*** Opening Data provided ***
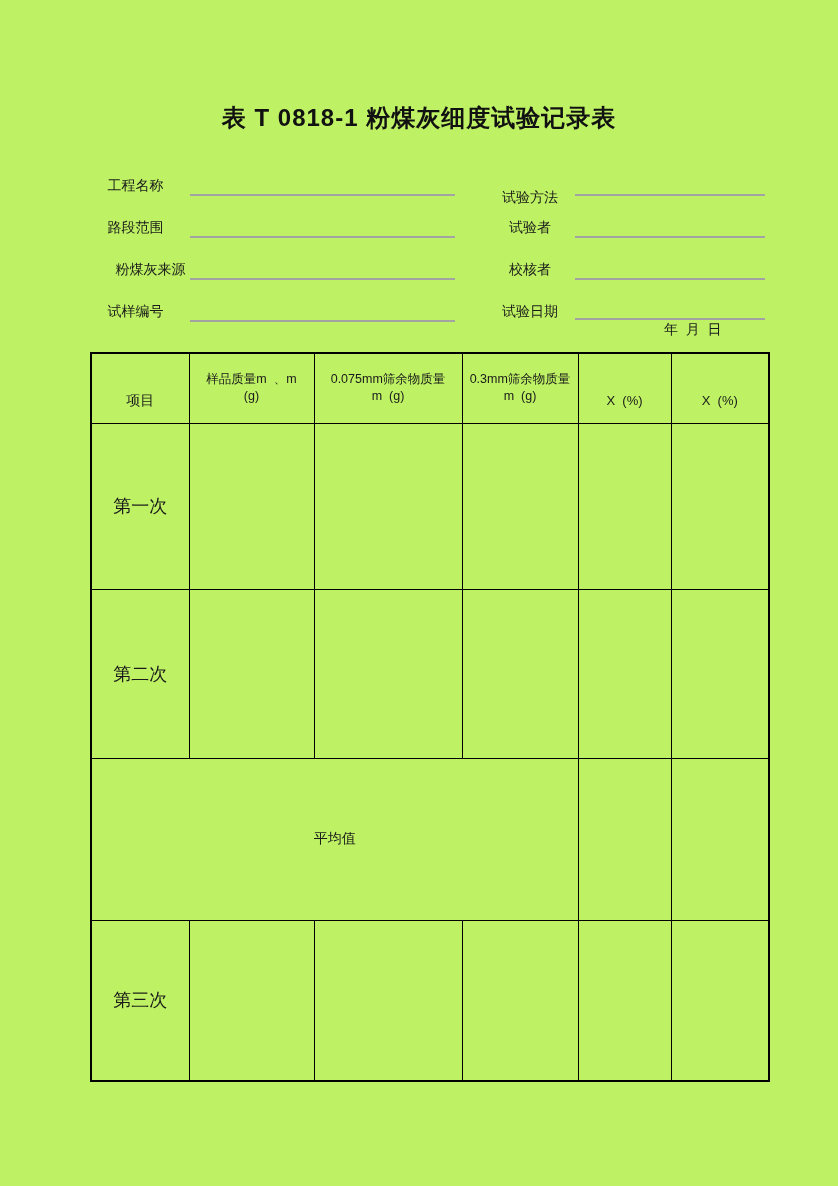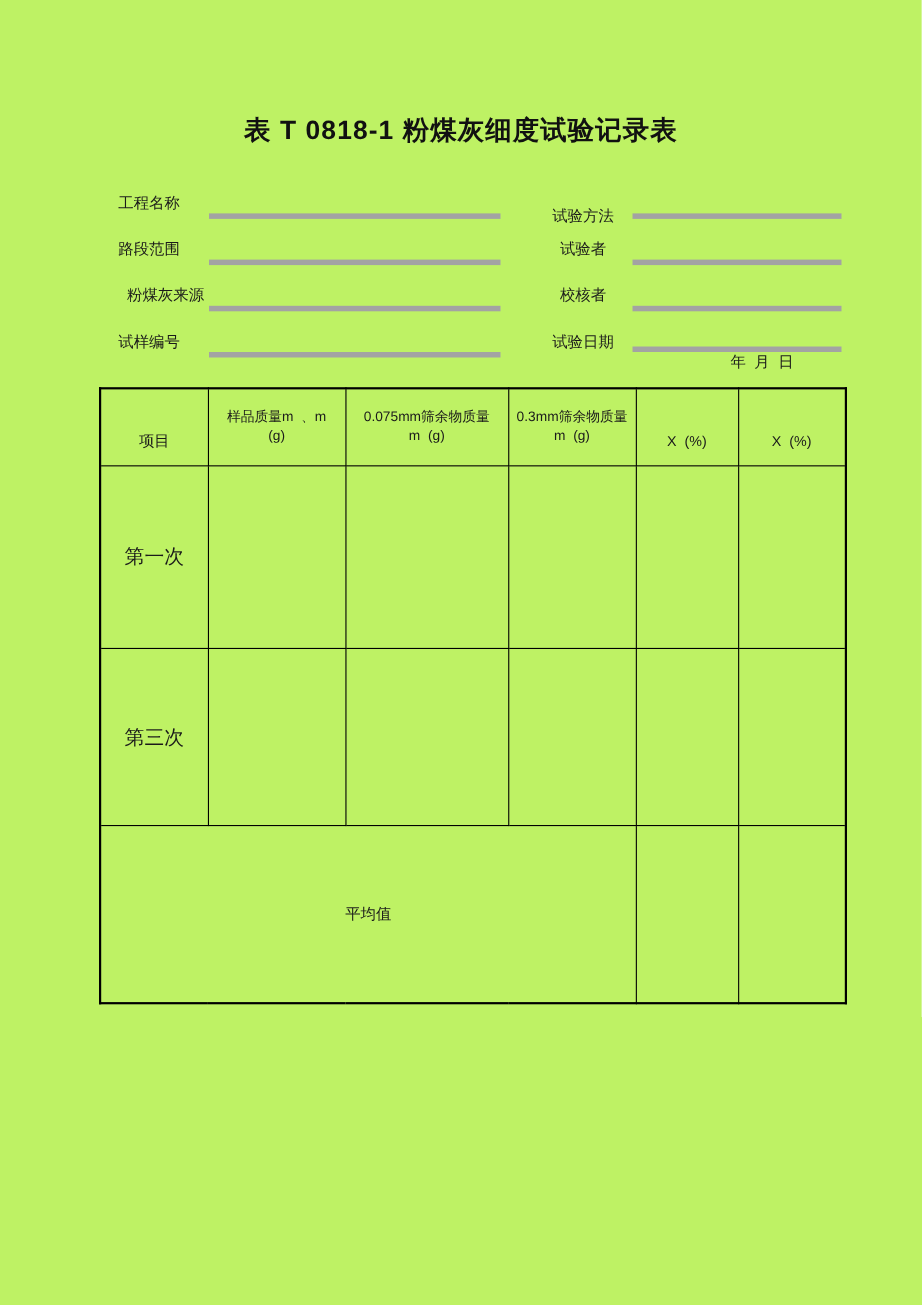--- a/index.html
+++ b/index.html
@@ -36,21 +36,21 @@
     font-size: 14px;
     line-height: 16px;
     white-space: nowrap;
     color: #1a1a1a;
     font-family: Liberation Serif, serif;
   }
   .f-label.right-col { width: 80px; }
   .f-line {
     position: absolute;
     height: 19px;
-    border-bottom: 5px solid #a3a3a3;
+    border-bottom: 2px solid #a3a3a3;
     text-align: center;
     font-size: 14px;
     line-height: 19px;
     white-space: pre;
   }
   .f-line.date-line { padding-left: 30px; box-sizing: border-box; }
 
   table.record {
     position: absolute;
     left: 90px;
@@ -152,29 +152,37 @@
       </th>
     </tr>
     <tr style="height:166px">
       <td class="label-cell">第一次</td>
       <td></td>
       <td></td>
       <td></td>
       <td></td>
       <td></td>
     </tr>
-    <tr style="height:161px">
-      <td class="label-cell">第三次</td>
+    <tr style="height:169px">
+      <td class="label-cell">第二次</td>
       <td></td>
       <td></td>
       <td></td>
       <td></td>
       <td></td>
     </tr>
     <tr style="height:162px">
       <td colspan="4" class="avg-cell">平均值</td>
       <td></td>
       <td></td>
     </tr>
+    <tr style="height:161px">
+      <td class="label-cell">第三次</td>
+      <td></td>
+      <td></td>
+      <td></td>
+      <td></td>
+      <td></td>
+    </tr>
   </tbody>
     </table>
 
 </div>
 
 </body></html>

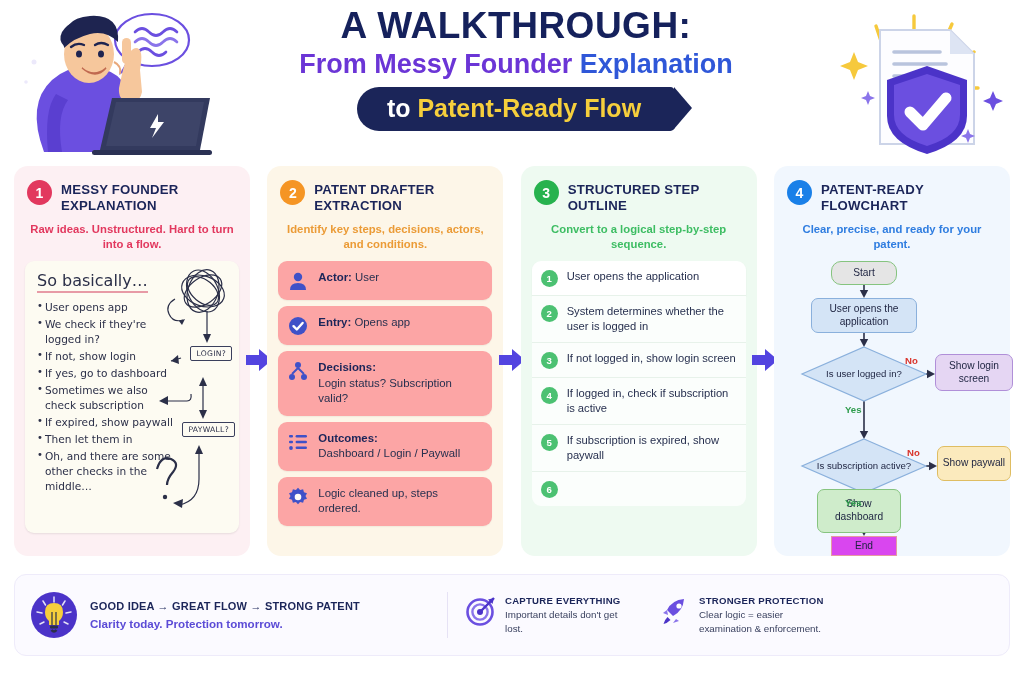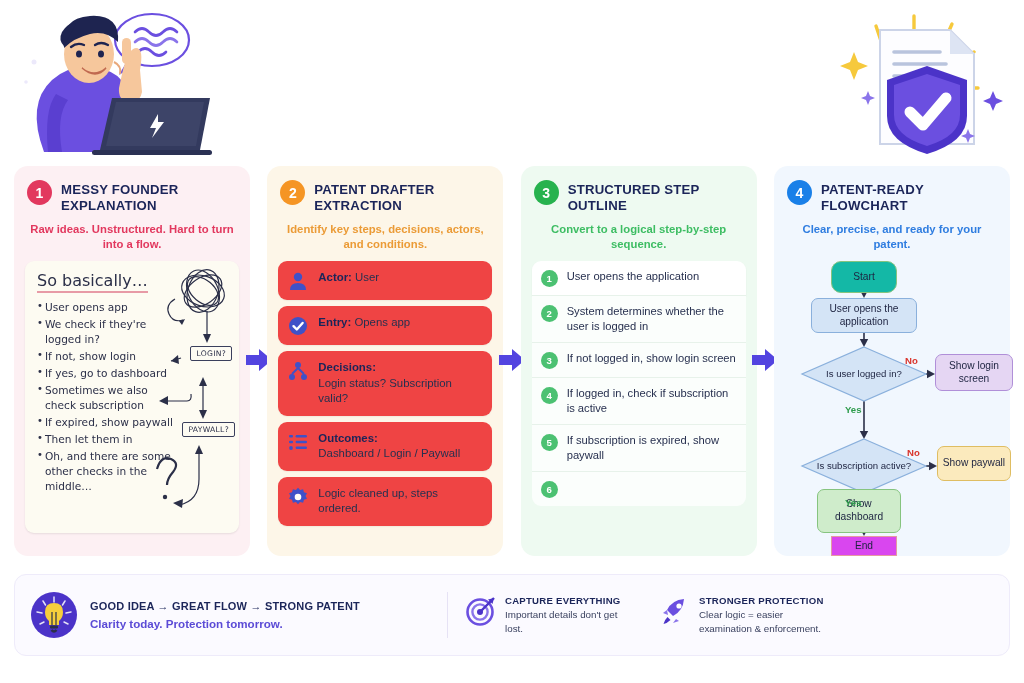--- a/index.html
+++ b/index.html
@@ -114,21 +114,21 @@
     position: absolute; border: 1.3px solid #3a3f5c; border-radius: 2px;
     font-family: "DejaVu Sans", sans-serif; font-size: 7.6px; color: #2b2f48;
     padding: 2px 5px; background: #fdfbf2; letter-spacing: .3px;
   }
   .tag-login { right: 7px; top: 85px; }
   .tag-paywall { right: 4px; top: 161px; }
 
   
   .rows2 { display: flex; flex-direction: column; gap: 6px; }
   .row2 {
-    background: #ef4444; border-radius: 9px; padding: 9px 9px 9px 10px;
+    background: #fca5a5; border-radius: 9px; padding: 9px 9px 9px 10px;
     display: flex; align-items: flex-start; gap: 10px;
     box-shadow: 0 1px 1.5px rgba(0,0,0,.05);
   }
   .row2 .ico { flex: 0 0 20px; width: 20px; height: 20px; margin-top: 1px; }
   .row2 .txt { font-size: 11.4px; color: #27304f; line-height: 1.36; }
   .row2 .txt b { font-weight: bold; color: #1b2559; }
 
   
   .steps3 { position: relative; }
   .step3 {
@@ -146,21 +146,21 @@
   .stxt { font-size: 11.2px; color: #27304f; line-height: 1.34; }
 
   
   .flow { position: relative; height: 288px; }
   .fnode {
     position: absolute; border-radius: 7px; font-size: 10.2px;
     color: #1d2340; text-align: center; line-height: 1.26;
     display: flex; align-items: center; justify-content: center;
     border: 1px solid; padding: 2px 4px;
   }
-  .n-start  { left: 46px; top: 0;   width: 66px; height: 32px; background: #14b8a6; border-color: #86c47f; border-radius: 10px; }
+  .n-start  { left: 46px; top: 0;   width: 66px; height: 24px; background: #e5e5e5; border-color: #86c47f; border-radius: 10px; }
   .n-open   { left: 26px; top: 37px; width: 106px; height: 35px; background: #d4e4f6; border-color: #8ab0dc; }
   .n-login  { left: 150px; top: 93px; width: 78px; height: 37px; background: #e5d6f3; border-color: #b08fd8; }
   .n-paywall{ left: 152px; top: 185px; width: 74px; height: 35px; background: #fbeabd; border-color: #dfbd62; }
   .n-dash   { left: 32px; top: 228px; width: 84px; height: 44px; background: #cfeccb; border-color: #86c47f; }
   .n-end    { left: 46px; top: 275px; width: 66px; height: 20px; background: #d946ef; border-color: #e49aa1; border-radius: 0; }
   .diamond {
     position: absolute; width: 124px; height: 54px;
   }
   .d1 { left: 17px; top: 86px; }
   .d2 { left: 17px; top: 178px; }
@@ -220,20 +220,25 @@
       <path d="M118 72 q6 -26 14 -26 q8 0 4 22 l2 22 q-2 12 -14 10 q-10 -2 -9 -14 Z" fill="#f6c79c"></path>
       <rect x="118" y="36" width="9" height="26" rx="4.5" fill="#f6c79c"></rect>
       <path d="M108 96 L206 96 L196 148 L96 148 Z" fill="#333a5e"></path>
       <path d="M112 100 L200 100 L192 144 L102 144 Z" fill="#3d4468"></path>
       <path d="M154 112 L146 126 L152 126 L148 136 L160 120 L154 120 Z" fill="#fff"></path>
       <rect x="88" y="148" width="120" height="5" rx="2.5" fill="#2b3154"></rect>
       <circle cx="30" cy="60" r="2.5" fill="#ece9fb"></circle>
       <circle cx="22" cy="80" r="1.8" fill="#ece9fb"></circle>
     </svg>
 
+    <div class="title-block">
+      <div class="title-1">A WALKTHROUGH:</div>
+      <div class="title-2"><span class="t2a">From Messy Founder </span><span class="t2b">Explanation</span></div>
+      <div class="ribbon"><span>to </span><span class="hl">Patent-Ready Flow</span></div>
+    </div>
 
     <svg class="hero-right" viewBox="0 0 190 152">
       <g stroke="#f6c93c" stroke-width="3.4" stroke-linecap="round">
         <line x1="48" y1="22" x2="54" y2="40"></line>
         <line x1="86" y1="12" x2="86" y2="30"></line>
         <line x1="124" y1="20" x2="116" y2="38"></line>
         <line x1="146" y1="48" x2="130" y2="56"></line>
         <line x1="150" y1="84" x2="134" y2="84"></line>
       </g>
       <path d="M52 26 L122 26 L146 50 L146 140 L52 140 Z" fill="#fdfdff" stroke="#ccd4e8" stroke-width="2"></path>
*** Closing Data provided ***
# [What you are asked to do]
What comes back should match the records exactly, minus any pictures.

# [Answer below]
--- a/index.html
+++ b/index.html
@@ -36,21 +36,21 @@
     font-size: 14px;
     line-height: 16px;
     white-space: nowrap;
     color: #1a1a1a;
     font-family: Liberation Serif, serif;
   }
   .f-label.right-col { width: 80px; }
   .f-line {
     position: absolute;
     height: 19px;
-    border-bottom: 5px solid #a3a3a3;
+    border-bottom: 2px solid #a3a3a3;
     text-align: center;
     font-size: 14px;
     line-height: 19px;
     white-space: pre;
   }
   .f-line.date-line { padding-left: 30px; box-sizing: border-box; }
 
   table.record {
     position: absolute;
     left: 90px;
@@ -152,29 +152,37 @@
       </th>
     </tr>
     <tr style="height:166px">
       <td class="label-cell">第一次</td>
       <td></td>
       <td></td>
       <td></td>
       <td></td>
       <td></td>
     </tr>
-    <tr style="height:161px">
-      <td class="label-cell">第三次</td>
+    <tr style="height:169px">
+      <td class="label-cell">第二次</td>
       <td></td>
       <td></td>
       <td></td>
       <td></td>
       <td></td>
     </tr>
     <tr style="height:162px">
       <td colspan="4" class="avg-cell">平均值</td>
       <td></td>
       <td></td>
     </tr>
+    <tr style="height:161px">
+      <td class="label-cell">第三次</td>
+      <td></td>
+      <td></td>
+      <td></td>
+      <td></td>
+      <td></td>
+    </tr>
   </tbody>
     </table>
 
 </div>
 
 </body></html>

--- a/index.html
+++ b/index.html
@@ -114,21 +114,21 @@
     position: absolute; border: 1.3px solid #3a3f5c; border-radius: 2px;
     font-family: "DejaVu Sans", sans-serif; font-size: 7.6px; color: #2b2f48;
     padding: 2px 5px; background: #fdfbf2; letter-spacing: .3px;
   }
   .tag-login { right: 7px; top: 85px; }
   .tag-paywall { right: 4px; top: 161px; }
 
   
   .rows2 { display: flex; flex-direction: column; gap: 6px; }
   .row2 {
-    background: #ef4444; border-radius: 9px; padding: 9px 9px 9px 10px;
+    background: #fca5a5; border-radius: 9px; padding: 9px 9px 9px 10px;
     display: flex; align-items: flex-start; gap: 10px;
     box-shadow: 0 1px 1.5px rgba(0,0,0,.05);
   }
   .row2 .ico { flex: 0 0 20px; width: 20px; height: 20px; margin-top: 1px; }
   .row2 .txt { font-size: 11.4px; color: #27304f; line-height: 1.36; }
   .row2 .txt b { font-weight: bold; color: #1b2559; }
 
   
   .steps3 { position: relative; }
   .step3 {
@@ -146,21 +146,21 @@
   .stxt { font-size: 11.2px; color: #27304f; line-height: 1.34; }
 
   
   .flow { position: relative; height: 288px; }
   .fnode {
     position: absolute; border-radius: 7px; font-size: 10.2px;
     color: #1d2340; text-align: center; line-height: 1.26;
     display: flex; align-items: center; justify-content: center;
     border: 1px solid; padding: 2px 4px;
   }
-  .n-start  { left: 46px; top: 0;   width: 66px; height: 32px; background: #14b8a6; border-color: #86c47f; border-radius: 10px; }
+  .n-start  { left: 46px; top: 0;   width: 66px; height: 24px; background: #e5e5e5; border-color: #86c47f; border-radius: 10px; }
   .n-open   { left: 26px; top: 37px; width: 106px; height: 35px; background: #d4e4f6; border-color: #8ab0dc; }
   .n-login  { left: 150px; top: 93px; width: 78px; height: 37px; background: #e5d6f3; border-color: #b08fd8; }
   .n-paywall{ left: 152px; top: 185px; width: 74px; height: 35px; background: #fbeabd; border-color: #dfbd62; }
   .n-dash   { left: 32px; top: 228px; width: 84px; height: 44px; background: #cfeccb; border-color: #86c47f; }
   .n-end    { left: 46px; top: 275px; width: 66px; height: 20px; background: #d946ef; border-color: #e49aa1; border-radius: 0; }
   .diamond {
     position: absolute; width: 124px; height: 54px;
   }
   .d1 { left: 17px; top: 86px; }
   .d2 { left: 17px; top: 178px; }
@@ -220,20 +220,25 @@
       <path d="M118 72 q6 -26 14 -26 q8 0 4 22 l2 22 q-2 12 -14 10 q-10 -2 -9 -14 Z" fill="#f6c79c"></path>
       <rect x="118" y="36" width="9" height="26" rx="4.5" fill="#f6c79c"></rect>
       <path d="M108 96 L206 96 L196 148 L96 148 Z" fill="#333a5e"></path>
       <path d="M112 100 L200 100 L192 144 L102 144 Z" fill="#3d4468"></path>
       <path d="M154 112 L146 126 L152 126 L148 136 L160 120 L154 120 Z" fill="#fff"></path>
       <rect x="88" y="148" width="120" height="5" rx="2.5" fill="#2b3154"></rect>
       <circle cx="30" cy="60" r="2.5" fill="#ece9fb"></circle>
       <circle cx="22" cy="80" r="1.8" fill="#ece9fb"></circle>
     </svg>
 
+    <div class="title-block">
+      <div class="title-1">A WALKTHROUGH:</div>
+      <div class="title-2"><span class="t2a">From Messy Founder </span><span class="t2b">Explanation</span></div>
+      <div class="ribbon"><span>to </span><span class="hl">Patent-Ready Flow</span></div>
+    </div>
 
     <svg class="hero-right" viewBox="0 0 190 152">
       <g stroke="#f6c93c" stroke-width="3.4" stroke-linecap="round">
         <line x1="48" y1="22" x2="54" y2="40"></line>
         <line x1="86" y1="12" x2="86" y2="30"></line>
         <line x1="124" y1="20" x2="116" y2="38"></line>
         <line x1="146" y1="48" x2="130" y2="56"></line>
         <line x1="150" y1="84" x2="134" y2="84"></line>
       </g>
       <path d="M52 26 L122 26 L146 50 L146 140 L52 140 Z" fill="#fdfdff" stroke="#ccd4e8" stroke-width="2"></path>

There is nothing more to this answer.